----- Source data -----

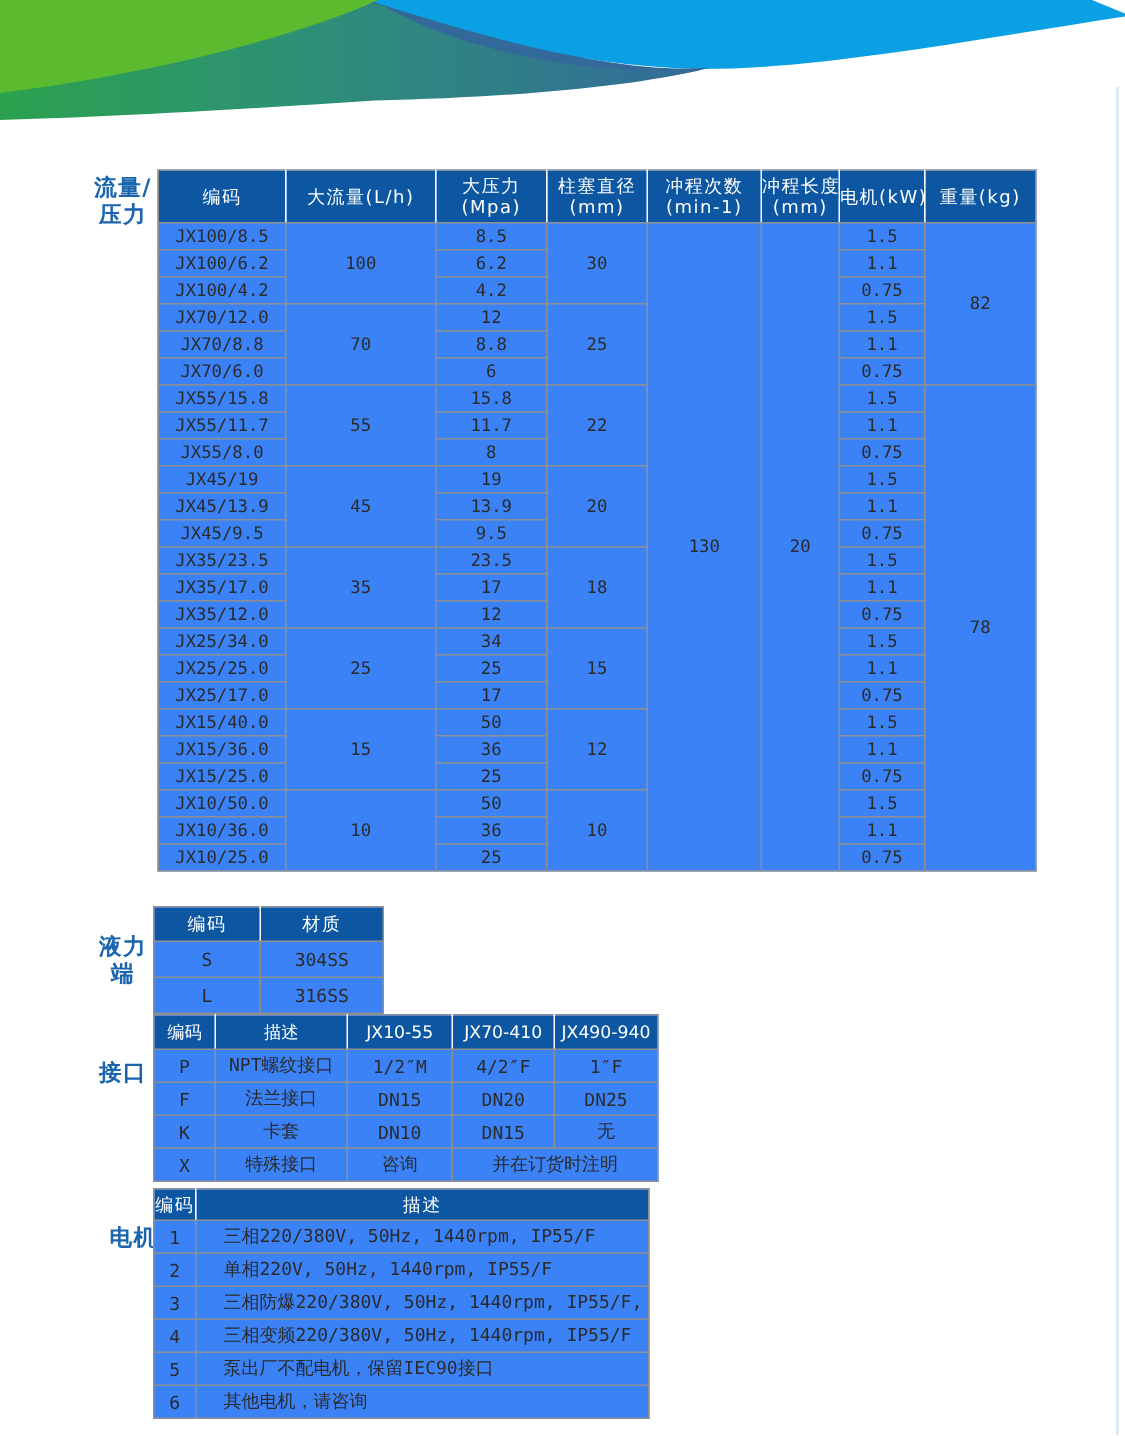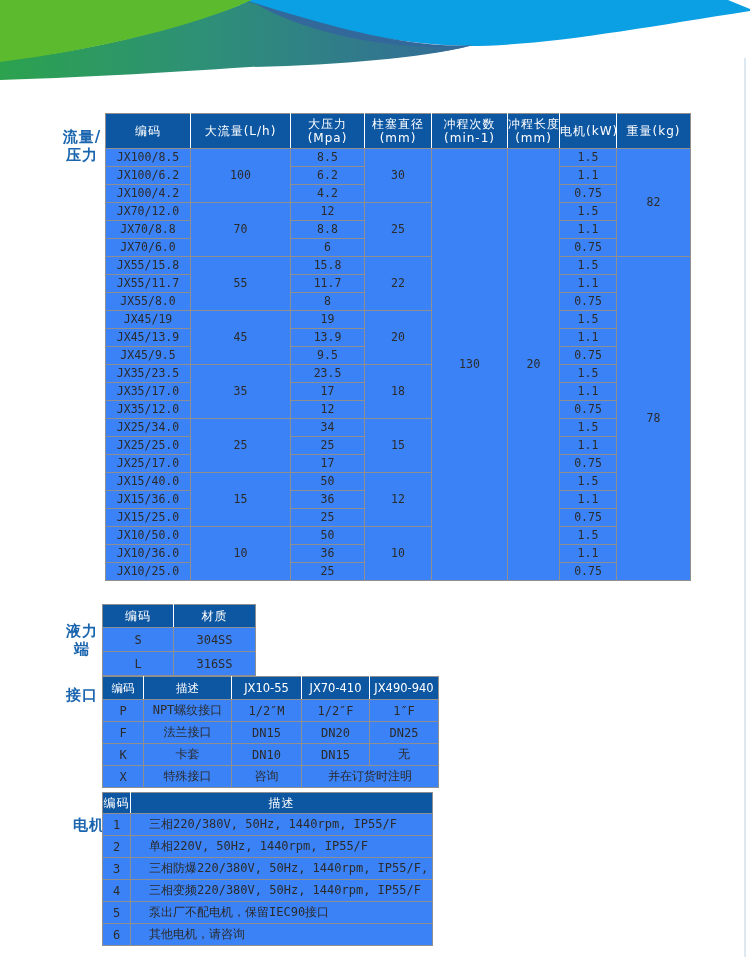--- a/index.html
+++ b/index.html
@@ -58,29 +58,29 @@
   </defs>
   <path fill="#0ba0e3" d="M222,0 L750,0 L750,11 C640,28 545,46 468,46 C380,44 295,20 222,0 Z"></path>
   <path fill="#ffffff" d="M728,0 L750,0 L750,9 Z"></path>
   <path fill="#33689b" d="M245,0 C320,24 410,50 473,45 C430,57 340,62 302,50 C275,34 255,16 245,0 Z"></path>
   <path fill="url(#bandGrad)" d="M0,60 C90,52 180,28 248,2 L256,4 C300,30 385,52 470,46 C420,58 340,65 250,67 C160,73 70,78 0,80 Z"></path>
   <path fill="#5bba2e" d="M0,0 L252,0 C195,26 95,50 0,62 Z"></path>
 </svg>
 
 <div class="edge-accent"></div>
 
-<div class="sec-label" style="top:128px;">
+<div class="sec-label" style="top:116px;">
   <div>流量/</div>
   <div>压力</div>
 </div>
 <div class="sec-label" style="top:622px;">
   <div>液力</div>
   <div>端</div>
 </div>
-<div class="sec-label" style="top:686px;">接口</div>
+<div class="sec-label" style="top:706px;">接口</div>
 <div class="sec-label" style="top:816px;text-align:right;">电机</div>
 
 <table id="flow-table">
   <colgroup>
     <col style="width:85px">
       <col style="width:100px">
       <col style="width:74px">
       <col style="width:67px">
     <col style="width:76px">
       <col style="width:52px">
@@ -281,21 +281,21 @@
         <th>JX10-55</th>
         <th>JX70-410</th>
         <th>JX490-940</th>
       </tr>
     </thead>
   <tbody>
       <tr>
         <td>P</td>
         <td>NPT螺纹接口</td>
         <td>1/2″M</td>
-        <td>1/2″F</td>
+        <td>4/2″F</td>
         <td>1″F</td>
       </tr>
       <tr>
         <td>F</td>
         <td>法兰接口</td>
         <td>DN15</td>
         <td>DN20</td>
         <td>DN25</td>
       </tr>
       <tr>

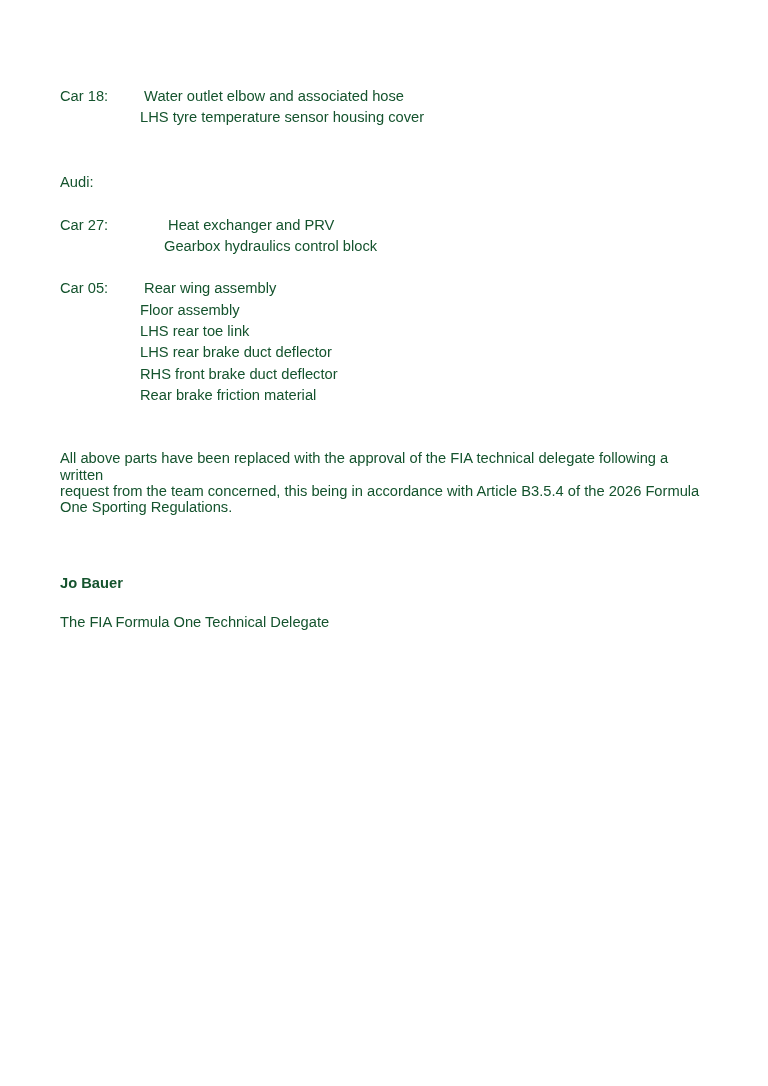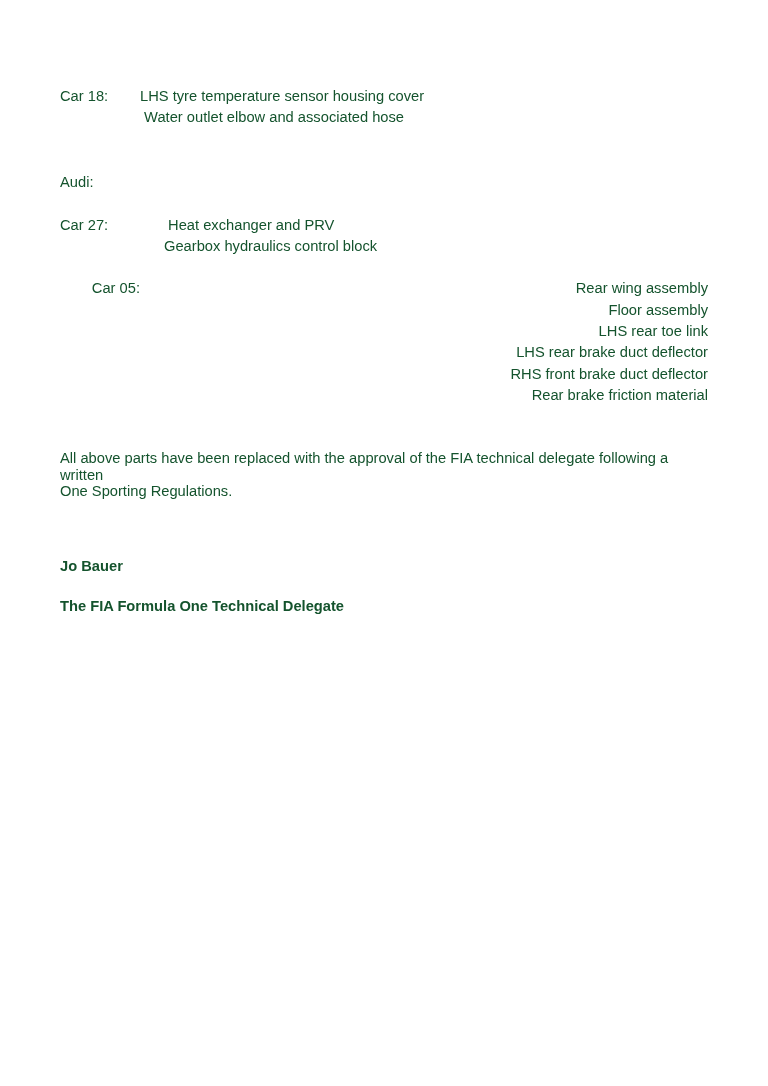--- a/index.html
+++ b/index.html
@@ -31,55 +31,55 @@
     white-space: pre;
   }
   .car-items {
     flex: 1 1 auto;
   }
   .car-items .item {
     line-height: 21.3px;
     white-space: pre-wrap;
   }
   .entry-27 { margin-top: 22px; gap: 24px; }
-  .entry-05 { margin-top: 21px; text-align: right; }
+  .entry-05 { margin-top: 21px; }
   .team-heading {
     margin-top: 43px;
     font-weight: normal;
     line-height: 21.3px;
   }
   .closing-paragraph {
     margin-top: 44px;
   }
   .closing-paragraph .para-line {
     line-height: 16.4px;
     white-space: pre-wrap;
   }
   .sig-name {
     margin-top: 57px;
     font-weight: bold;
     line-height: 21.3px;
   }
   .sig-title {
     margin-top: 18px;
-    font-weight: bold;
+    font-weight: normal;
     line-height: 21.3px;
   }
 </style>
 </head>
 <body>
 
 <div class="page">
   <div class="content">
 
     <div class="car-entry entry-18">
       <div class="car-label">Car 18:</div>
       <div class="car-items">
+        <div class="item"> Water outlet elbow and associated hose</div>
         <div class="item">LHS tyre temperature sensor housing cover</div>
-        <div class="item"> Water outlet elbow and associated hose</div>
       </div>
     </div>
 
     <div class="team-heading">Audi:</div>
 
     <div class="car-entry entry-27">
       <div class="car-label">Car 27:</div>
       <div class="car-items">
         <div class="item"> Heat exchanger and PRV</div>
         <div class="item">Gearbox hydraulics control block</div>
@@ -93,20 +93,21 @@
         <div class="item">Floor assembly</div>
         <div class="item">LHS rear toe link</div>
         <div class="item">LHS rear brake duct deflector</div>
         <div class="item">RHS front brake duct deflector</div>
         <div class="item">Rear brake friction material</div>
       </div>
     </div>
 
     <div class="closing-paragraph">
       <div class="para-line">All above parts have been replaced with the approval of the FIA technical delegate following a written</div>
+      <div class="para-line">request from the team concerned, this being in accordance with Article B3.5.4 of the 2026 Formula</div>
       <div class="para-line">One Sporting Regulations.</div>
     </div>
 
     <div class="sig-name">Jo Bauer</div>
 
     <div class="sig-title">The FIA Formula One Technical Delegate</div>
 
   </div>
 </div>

-----

- _Work order_: Lines with "team" in the records above: copy every one of them.

- _Solution to the problem_:
   .team-heading {
     <div class="team-heading">Audi:</div>
+      <div class="para-line">request from the team concerned, this being in accordance with Article B3.5.4 of the 2026 Formula</div>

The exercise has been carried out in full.